17世紀イタリアの画家、カルロ・ドルチ (Carlo Dolci, 1616 - 1686) の作品を立体的な浮き彫りで表した作品。
表(おもて)面には「オルガンを奏でる聖セシリア」が浮き彫りにされています。カルロ・ドルチはこの画題の作品を複数製作していますが、このメダイに表現されたのはドレスデンにある
1671年の作品です。花嫁衣装を身にまとい、端正な横顔を見せてオルガンを演奏する聖女の聖女の胸元には、美しいブローチが飾られています。ブローチの中心部にはルビーかレッド・スピネルのような赤い石が見えますが、これは神への愛と殉教の血を表しています。赤い石を取り巻く真珠は、「マタイによる福音書」13章45節から46節において天国を表します。聖女の傍らに描かれた白百合は、純潔を象徴するとともに、殉教者セシリアがキリストに選ばれた花嫁であることを表します。

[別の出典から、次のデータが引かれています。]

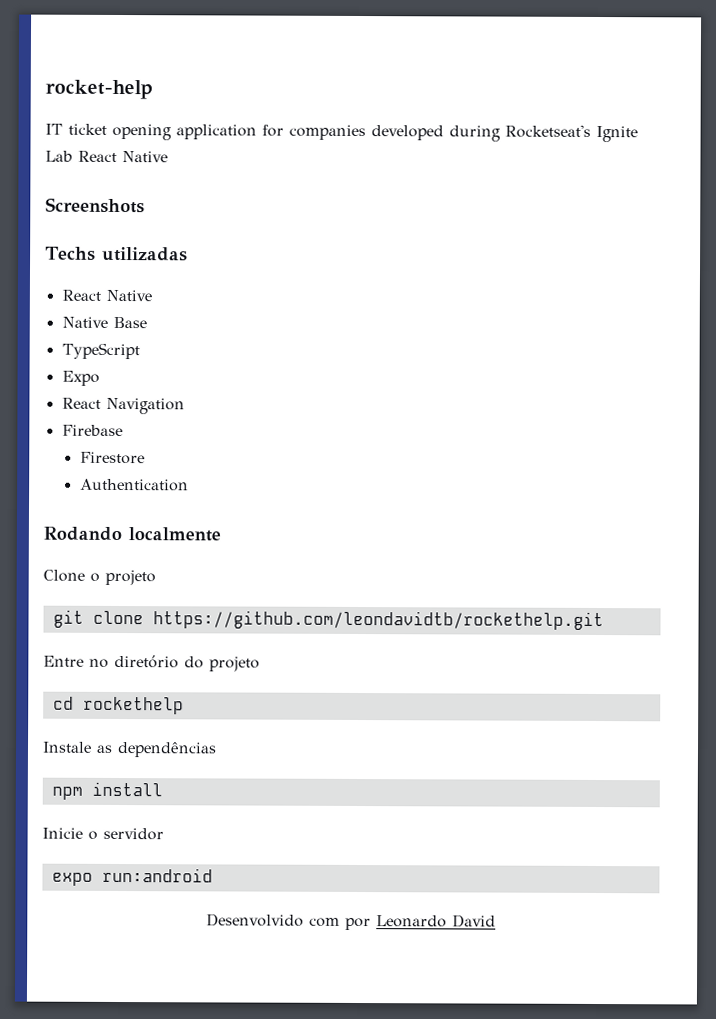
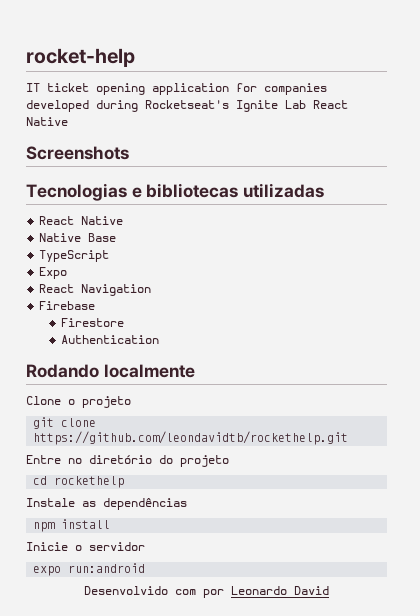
[45,246,96,261] Techs -> [26,183,239,201] Tecnologias e bibliotecas

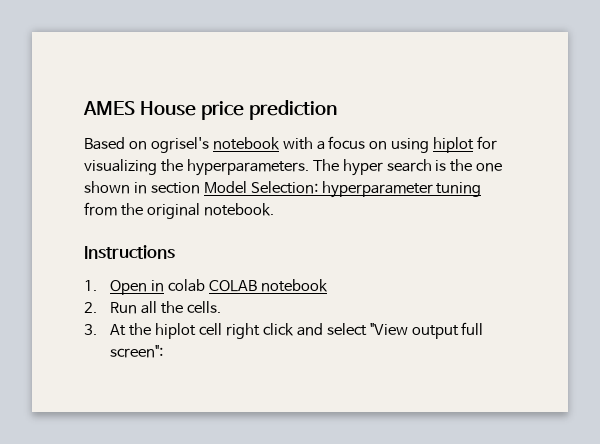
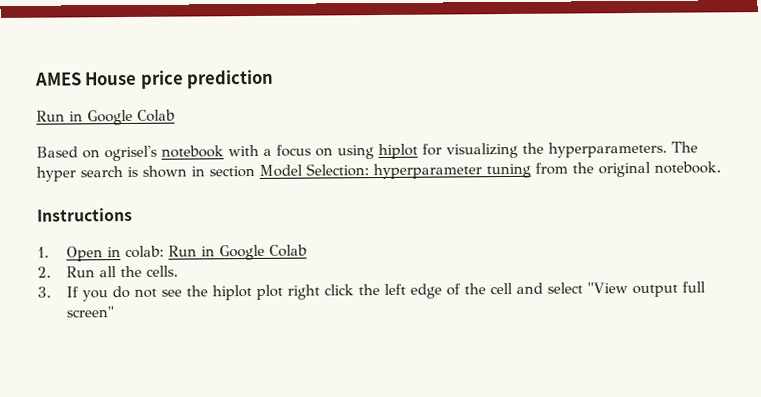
(337, 110) none -> [36,109,175,126] // Run in Google Colab
[450,159,503,172] the one -> (138, 171) none
[168,279,328,292] colab COLAB notebook -> [125,244,308,261] colab: Run in Google Colab
[110,324,127,336] At -> [66,285,183,302] If you do not see
[199,323,223,335] cell -> [256,284,284,300] plot
(294, 329) none -> [358,282,514,299] the left edge of the cell
[110,345,164,358] screen": -> [66,306,115,318] screen"

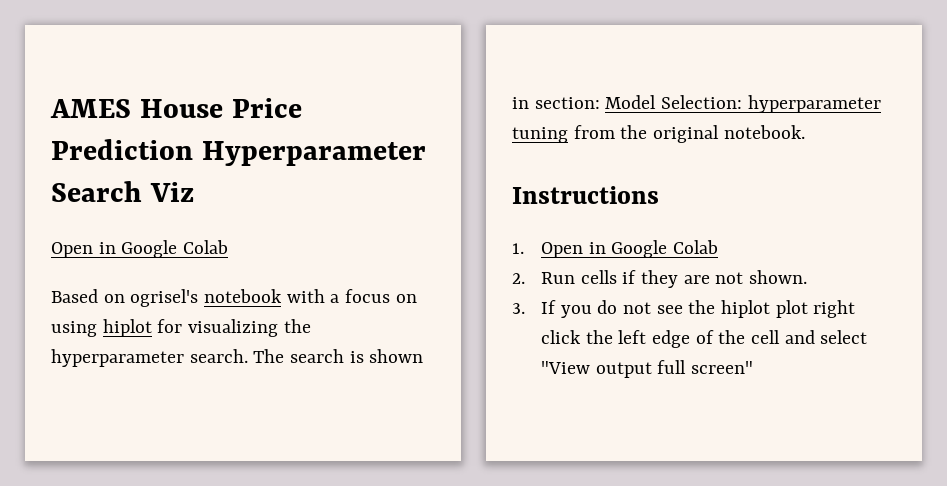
[139,69,275,89] [36,110,65,122] price prediction // Run -> [231,98,302,118] [51,139,426,166] [51,181,194,202] [51,242,93,258] Price Prediction Hyperparameter Search Viz // Open
[548,141,698,158] [36,166,76,182] hyperparameters. The hyper -> [51,349,285,367] hyperparameter search. The
[209,165,255,178] section -> [534,97,600,109] section:
[125,245,216,259] colab: Run in -> (606, 248) none
[99,265,179,278] all the cells. -> [580,270,807,288] cells if they are not shown.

(下・参考画像) Carlo Dolci, St Cecilia at the Organ, 1671, oil on canvas, 96,5 x 81 cm, Gemäldegalerie, Dresden
本品の直径は 12.9ミリメートルで、下の写真は実物の面積を80倍に拡大しています。定規のひと目盛は1ミリメートルです。
聖女の横顔の高さは2ミリメートル弱ですが、目鼻立ちはたいへん整っています。視線の向きも原画を忠実に再現しています。ほっそりとした指の幅は0.1ミリメートルに満たないにもかかわらず、原画と同じ形でオルガンを奏でています。衣やカーテンの襞も、原画そのままに三次元化されています。
メダイの裏面にも百合が彫られています。一輪のみ咲いた花の直径は、3ミリメートルに満ちませんが、香りが感じられると錯覚するほどのリアリティで、浮き彫りに再現されています。
このメダイは数十年前のフランスで制作された真正のヴィンテージ品ですが、突出部分に摩耗は無く、各細部も制作当時の状態で残っています。